Question
Mr. Frank Abbott moved to Moose Jaw on January 1, 2017 to start a new job as an accountant with Clean Bright Manufacturing Ltd. Receipts:
Mr. Frank Abbott moved to Moose Jaw on January 1, 2017 to start a new job as an accountant with
Clean Bright Manufacturing Ltd.
Receipts:
Net Salary (See Below for Deductions) $70,000
Performance Bonus (To Be Received on Jan 5, 2018) $3,500
Worker's Compensation $2,900
Disbursements:
Payroll Deductions from Salary:
CPP $2,564
EI $836
RPP Contributions $3,200
Income Tax Withheld $23,100
Private Health Plan Premiums $400
Union Dues $700
Total Deductions at Source $30,800
CPA Annual Dues (not reimbursed by the employer) $600
Additional Information:
a) Mr.

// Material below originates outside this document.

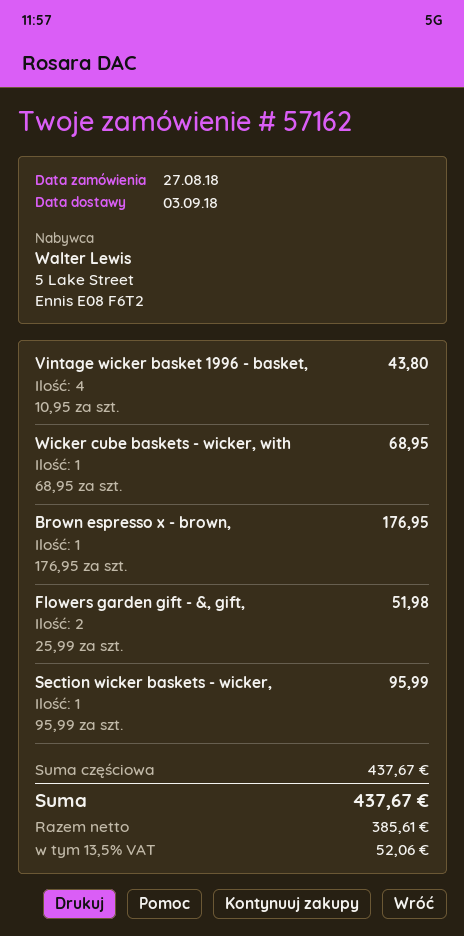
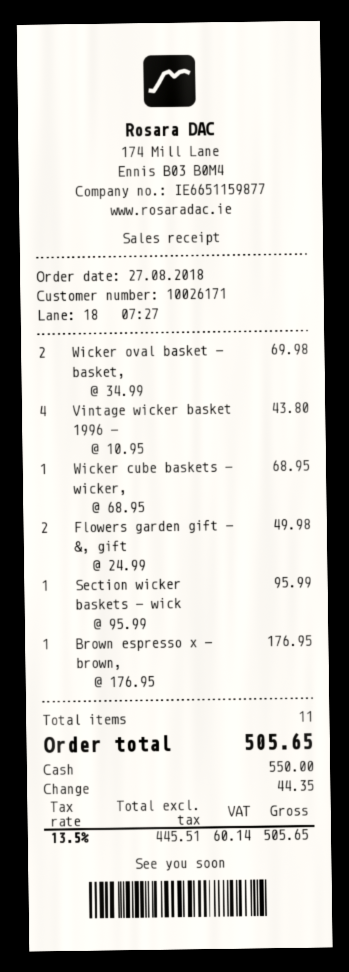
Flowers garden gift - &, gift,: 2 x 25.99 = 51.98 -> 2 x 24.99 = 49.98
Wicker oval basket - basket,: none -> 2 x 34.99 = 69.98
net: 385.61 -> 445.51
tax: 13.5% = 52.06 -> 13.5% = 60.14
total: 437.67 -> 505.65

Frank Abbott received an employee loan on April 1, 2017, to assist in purchasing 1000 shares of ABC Inc on the TSX. The loan calls for repayments of $5000 each December 31st. Frank paid the loan required amount of $5000 plus the accrued interest on December 31,
2017. The details of the loan are as follows:
Amount of the Loan
$21,200
Interest Rate according to the loan agreement: 2%
Prescribed Interest rate set by CRA for all of 2017: 3%
b) Mr. Abbott was injured on the job and received Worker's Compensation for 3 weeks.
REQUIRED:
1. Determine the tax consequences of the above items
2. Show and submit any calculations
3. Record, where applicable, the above amounts on the T1 or appropriate schedule(s)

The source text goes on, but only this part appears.